Expansins

Expansins are cell wall proteins that have been proposed to participate in disruption of hydrogen bonding between hemicellulose and cellulose polymers at the surface of the cellulose micro fibril. These polymeric associations are particularly important for cell expansion and other developmental events in which cell wall disassembly occurs, such as tissue softening during fruit ripening (Rose et al., 1997). Several expansin genes are expressed during tomato fruit development and ripening (Brummell et al, 1999b). The over-expression and suppression of one expansin gene, LeExp1, was examined in tomato plants expressing a sense full-length or truncated LeExp1 gene (Brummell et al., 1999c).
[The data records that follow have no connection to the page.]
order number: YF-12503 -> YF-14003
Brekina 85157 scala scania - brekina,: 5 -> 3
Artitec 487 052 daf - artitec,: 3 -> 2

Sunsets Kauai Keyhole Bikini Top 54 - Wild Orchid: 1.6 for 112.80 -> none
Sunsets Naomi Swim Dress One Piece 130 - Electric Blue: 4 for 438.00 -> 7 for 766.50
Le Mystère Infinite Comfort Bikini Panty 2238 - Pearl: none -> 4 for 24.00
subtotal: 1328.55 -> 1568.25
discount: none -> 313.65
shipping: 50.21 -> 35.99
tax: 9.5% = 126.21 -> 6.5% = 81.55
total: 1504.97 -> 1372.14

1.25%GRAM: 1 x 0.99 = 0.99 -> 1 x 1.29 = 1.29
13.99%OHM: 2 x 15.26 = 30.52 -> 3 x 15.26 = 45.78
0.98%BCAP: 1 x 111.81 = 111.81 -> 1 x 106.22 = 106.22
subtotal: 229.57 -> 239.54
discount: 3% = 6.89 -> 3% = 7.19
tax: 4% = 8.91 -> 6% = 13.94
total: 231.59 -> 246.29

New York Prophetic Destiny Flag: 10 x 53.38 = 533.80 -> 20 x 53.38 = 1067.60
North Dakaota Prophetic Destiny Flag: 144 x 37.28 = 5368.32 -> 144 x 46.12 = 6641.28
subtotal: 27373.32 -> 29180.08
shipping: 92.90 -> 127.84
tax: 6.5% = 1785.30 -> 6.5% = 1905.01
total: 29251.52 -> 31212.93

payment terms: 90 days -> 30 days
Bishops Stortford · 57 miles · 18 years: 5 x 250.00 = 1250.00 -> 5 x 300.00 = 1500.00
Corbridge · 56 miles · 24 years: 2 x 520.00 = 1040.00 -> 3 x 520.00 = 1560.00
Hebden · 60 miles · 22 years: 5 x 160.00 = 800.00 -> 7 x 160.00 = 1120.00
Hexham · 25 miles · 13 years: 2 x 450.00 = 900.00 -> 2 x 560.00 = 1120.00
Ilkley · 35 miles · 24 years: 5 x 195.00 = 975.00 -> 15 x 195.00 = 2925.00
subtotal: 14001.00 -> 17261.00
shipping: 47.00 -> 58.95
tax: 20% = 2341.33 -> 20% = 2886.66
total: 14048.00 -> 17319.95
Transgenic fruit from plants over-expressing LeExp1 were significantly less firm at the mature green and breaker stages and analysis of the cell wall material demonstrated that precocious depolymerization of the hemicellulose structure of the wall correlated with constitutive over-expression of LeExp1. However, expression in tomato of a cucumber hypocotyl expansin CsExp1, did not result in phenotypic alterations of transgenic tomato fruit, suggesting that divergent expansin proteins may have distinct functions or substrates in vivo (Rochange and McQueen-Mason, 2000). Suppression of LeExp1 in transgenic tomato resulted in increased fruit firmness, especially at the early (e.g. Breaker) stage of ripening (Brummell et al., 1999c). Surprisingly, in the LeExp1 suppressed fruit, polyuronide depolymerization but not hemicellulose depolymerization was reduced in the later stages of ripening in these fruit.